[Content revision data]
•••

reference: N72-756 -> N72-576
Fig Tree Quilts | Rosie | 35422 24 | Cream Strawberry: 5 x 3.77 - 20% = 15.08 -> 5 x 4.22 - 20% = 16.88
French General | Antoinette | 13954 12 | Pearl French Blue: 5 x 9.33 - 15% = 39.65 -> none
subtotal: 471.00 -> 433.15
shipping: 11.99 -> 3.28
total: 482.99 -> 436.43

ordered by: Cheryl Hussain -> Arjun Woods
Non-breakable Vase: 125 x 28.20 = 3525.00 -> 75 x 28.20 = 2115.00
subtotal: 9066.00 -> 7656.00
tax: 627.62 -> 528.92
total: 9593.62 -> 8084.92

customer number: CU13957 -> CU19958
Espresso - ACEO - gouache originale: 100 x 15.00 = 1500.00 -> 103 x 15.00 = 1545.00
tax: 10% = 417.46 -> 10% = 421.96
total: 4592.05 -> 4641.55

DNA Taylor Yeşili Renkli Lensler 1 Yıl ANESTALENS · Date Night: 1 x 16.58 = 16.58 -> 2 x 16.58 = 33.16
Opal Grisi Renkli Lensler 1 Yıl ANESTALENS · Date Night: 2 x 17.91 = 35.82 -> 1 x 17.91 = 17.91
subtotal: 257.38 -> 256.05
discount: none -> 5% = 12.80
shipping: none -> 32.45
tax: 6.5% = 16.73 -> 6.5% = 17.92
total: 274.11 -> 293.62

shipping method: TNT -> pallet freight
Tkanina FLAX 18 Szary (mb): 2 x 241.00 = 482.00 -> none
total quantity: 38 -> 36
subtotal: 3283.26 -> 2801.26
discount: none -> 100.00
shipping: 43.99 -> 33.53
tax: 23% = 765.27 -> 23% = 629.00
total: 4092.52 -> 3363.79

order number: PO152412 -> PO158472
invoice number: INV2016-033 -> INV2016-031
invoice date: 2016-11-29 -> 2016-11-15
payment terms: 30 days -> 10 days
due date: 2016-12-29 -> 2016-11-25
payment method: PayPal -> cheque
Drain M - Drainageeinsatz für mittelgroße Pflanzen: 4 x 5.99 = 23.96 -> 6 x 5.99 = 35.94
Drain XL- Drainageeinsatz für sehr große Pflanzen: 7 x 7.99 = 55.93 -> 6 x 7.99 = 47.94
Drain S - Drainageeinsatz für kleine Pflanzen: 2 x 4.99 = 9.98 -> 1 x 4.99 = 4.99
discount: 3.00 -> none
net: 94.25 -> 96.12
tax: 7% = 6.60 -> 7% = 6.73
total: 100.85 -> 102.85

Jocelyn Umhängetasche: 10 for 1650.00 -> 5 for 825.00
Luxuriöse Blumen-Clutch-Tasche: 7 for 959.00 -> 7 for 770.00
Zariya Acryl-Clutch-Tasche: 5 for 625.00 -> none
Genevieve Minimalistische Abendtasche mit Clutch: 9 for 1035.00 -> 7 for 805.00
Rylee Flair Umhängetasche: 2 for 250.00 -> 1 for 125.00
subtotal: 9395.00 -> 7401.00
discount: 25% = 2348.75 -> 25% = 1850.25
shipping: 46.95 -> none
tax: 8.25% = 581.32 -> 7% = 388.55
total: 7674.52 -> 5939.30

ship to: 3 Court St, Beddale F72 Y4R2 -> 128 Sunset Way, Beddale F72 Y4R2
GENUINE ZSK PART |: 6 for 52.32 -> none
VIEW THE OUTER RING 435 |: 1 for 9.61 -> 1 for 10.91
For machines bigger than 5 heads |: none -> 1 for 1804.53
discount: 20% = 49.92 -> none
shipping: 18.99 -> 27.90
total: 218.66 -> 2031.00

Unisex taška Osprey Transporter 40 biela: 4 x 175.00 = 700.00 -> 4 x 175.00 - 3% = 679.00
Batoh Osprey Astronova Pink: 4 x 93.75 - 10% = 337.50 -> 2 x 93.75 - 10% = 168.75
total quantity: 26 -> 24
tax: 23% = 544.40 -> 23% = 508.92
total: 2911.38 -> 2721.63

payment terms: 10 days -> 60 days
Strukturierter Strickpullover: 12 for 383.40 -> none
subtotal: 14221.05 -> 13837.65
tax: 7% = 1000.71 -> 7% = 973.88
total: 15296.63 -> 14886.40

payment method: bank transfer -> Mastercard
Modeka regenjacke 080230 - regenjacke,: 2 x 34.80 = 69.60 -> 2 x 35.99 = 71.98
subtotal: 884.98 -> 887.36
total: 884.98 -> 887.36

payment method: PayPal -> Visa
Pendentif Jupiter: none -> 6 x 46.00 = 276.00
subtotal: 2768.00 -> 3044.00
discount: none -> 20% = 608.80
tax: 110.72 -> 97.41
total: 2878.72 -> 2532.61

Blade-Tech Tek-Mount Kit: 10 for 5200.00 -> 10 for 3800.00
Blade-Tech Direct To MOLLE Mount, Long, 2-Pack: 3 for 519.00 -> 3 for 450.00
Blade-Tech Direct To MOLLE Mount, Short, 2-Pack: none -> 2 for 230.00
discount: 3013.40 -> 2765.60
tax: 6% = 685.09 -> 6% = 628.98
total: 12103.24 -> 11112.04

•••

▸ **WORK TO BE COMPLETED**:
Each line of the data is to be transcribed exactly.

▸ **ANSWER TO THIS TASK**:
reference: N72-756 -> N72-576
Fig Tree Quilts | Rosie | 35422 24 | Cream Strawberry: 5 x 3.77 - 20% = 15.08 -> 5 x 4.22 - 20% = 16.88
French General | Antoinette | 13954 12 | Pearl French Blue: 5 x 9.33 - 15% = 39.65 -> none
subtotal: 471.00 -> 433.15
shipping: 11.99 -> 3.28
total: 482.99 -> 436.43

ordered by: Cheryl Hussain -> Arjun Woods
Non-breakable Vase: 125 x 28.20 = 3525.00 -> 75 x 28.20 = 2115.00
subtotal: 9066.00 -> 7656.00
tax: 627.62 -> 528.92
total: 9593.62 -> 8084.92

customer number: CU13957 -> CU19958
Espresso - ACEO - gouache originale: 100 x 15.00 = 1500.00 -> 103 x 15.00 = 1545.00
tax: 10% = 417.46 -> 10% = 421.96
total: 4592.05 -> 4641.55

DNA Taylor Yeşili Renkli Lensler 1 Yıl ANESTALENS · Date Night: 1 x 16.58 = 16.58 -> 2 x 16.58 = 33.16
Opal Grisi Renkli Lensler 1 Yıl ANESTALENS · Date Night: 2 x 17.91 = 35.82 -> 1 x 17.91 = 17.91
subtotal: 257.38 -> 256.05
discount: none -> 5% = 12.80
shipping: none -> 32.45
tax: 6.5% = 16.73 -> 6.5% = 17.92
total: 274.11 -> 293.62

shipping method: TNT -> pallet freight
Tkanina FLAX 18 Szary (mb): 2 x 241.00 = 482.00 -> none
total quantity: 38 -> 36
subtotal: 3283.26 -> 2801.26
discount: none -> 100.00
shipping: 43.99 -> 33.53
tax: 23% = 765.27 -> 23% = 629.00
total: 4092.52 -> 3363.79

order number: PO152412 -> PO158472
invoice number: INV2016-033 -> INV2016-031
invoice date: 2016-11-29 -> 2016-11-15
payment terms: 30 days -> 10 days
due date: 2016-12-29 -> 2016-11-25
payment method: PayPal -> cheque
Drain M - Drainageeinsatz für mittelgroße Pflanzen: 4 x 5.99 = 23.96 -> 6 x 5.99 = 35.94
Drain XL- Drainageeinsatz für sehr große Pflanzen: 7 x 7.99 = 55.93 -> 6 x 7.99 = 47.94
Drain S - Drainageeinsatz für kleine Pflanzen: 2 x 4.99 = 9.98 -> 1 x 4.99 = 4.99
discount: 3.00 -> none
net: 94.25 -> 96.12
tax: 7% = 6.60 -> 7% = 6.73
total: 100.85 -> 102.85

Jocelyn Umhängetasche: 10 for 1650.00 -> 5 for 825.00
Luxuriöse Blumen-Clutch-Tasche: 7 for 959.00 -> 7 for 770.00
Zariya Acryl-Clutch-Tasche: 5 for 625.00 -> none
Genevieve Minimalistische Abendtasche mit Clutch: 9 for 1035.00 -> 7 for 805.00
Rylee Flair Umhängetasche: 2 for 250.00 -> 1 for 125.00
subtotal: 9395.00 -> 7401.00
discount: 25% = 2348.75 -> 25% = 1850.25
shipping: 46.95 -> none
tax: 8.25% = 581.32 -> 7% = 388.55
total: 7674.52 -> 5939.30

ship to: 3 Court St, Beddale F72 Y4R2 -> 128 Sunset Way, Beddale F72 Y4R2
GENUINE ZSK PART |: 6 for 52.32 -> none
VIEW THE OUTER RING 435 |: 1 for 9.61 -> 1 for 10.91
For machines bigger than 5 heads |: none -> 1 for 1804.53
discount: 20% = 49.92 -> none
shipping: 18.99 -> 27.90
total: 218.66 -> 2031.00

Unisex taška Osprey Transporter 40 biela: 4 x 175.00 = 700.00 -> 4 x 175.00 - 3% = 679.00
Batoh Osprey Astronova Pink: 4 x 93.75 - 10% = 337.50 -> 2 x 93.75 - 10% = 168.75
total quantity: 26 -> 24
tax: 23% = 544.40 -> 23% = 508.92
total: 2911.38 -> 2721.63

payment terms: 10 days -> 60 days
Strukturierter Strickpullover: 12 for 383.40 -> none
subtotal: 14221.05 -> 13837.65
tax: 7% = 1000.71 -> 7% = 973.88
total: 15296.63 -> 14886.40

payment method: bank transfer -> Mastercard
Modeka regenjacke 080230 - regenjacke,: 2 x 34.80 = 69.60 -> 2 x 35.99 = 71.98
subtotal: 884.98 -> 887.36
total: 884.98 -> 887.36

payment method: PayPal -> Visa
Pendentif Jupiter: none -> 6 x 46.00 = 276.00
subtotal: 2768.00 -> 3044.00
discount: none -> 20% = 608.80
tax: 110.72 -> 97.41
total: 2878.72 -> 2532.61

Blade-Tech Tek-Mount Kit: 10 for 5200.00 -> 10 for 3800.00
Blade-Tech Direct To MOLLE Mount, Long, 2-Pack: 3 for 519.00 -> 3 for 450.00
Blade-Tech Direct To MOLLE Mount, Short, 2-Pack: none -> 2 for 230.00
discount: 3013.40 -> 2765.60
tax: 6% = 685.09 -> 6% = 628.98
total: 12103.24 -> 11112.04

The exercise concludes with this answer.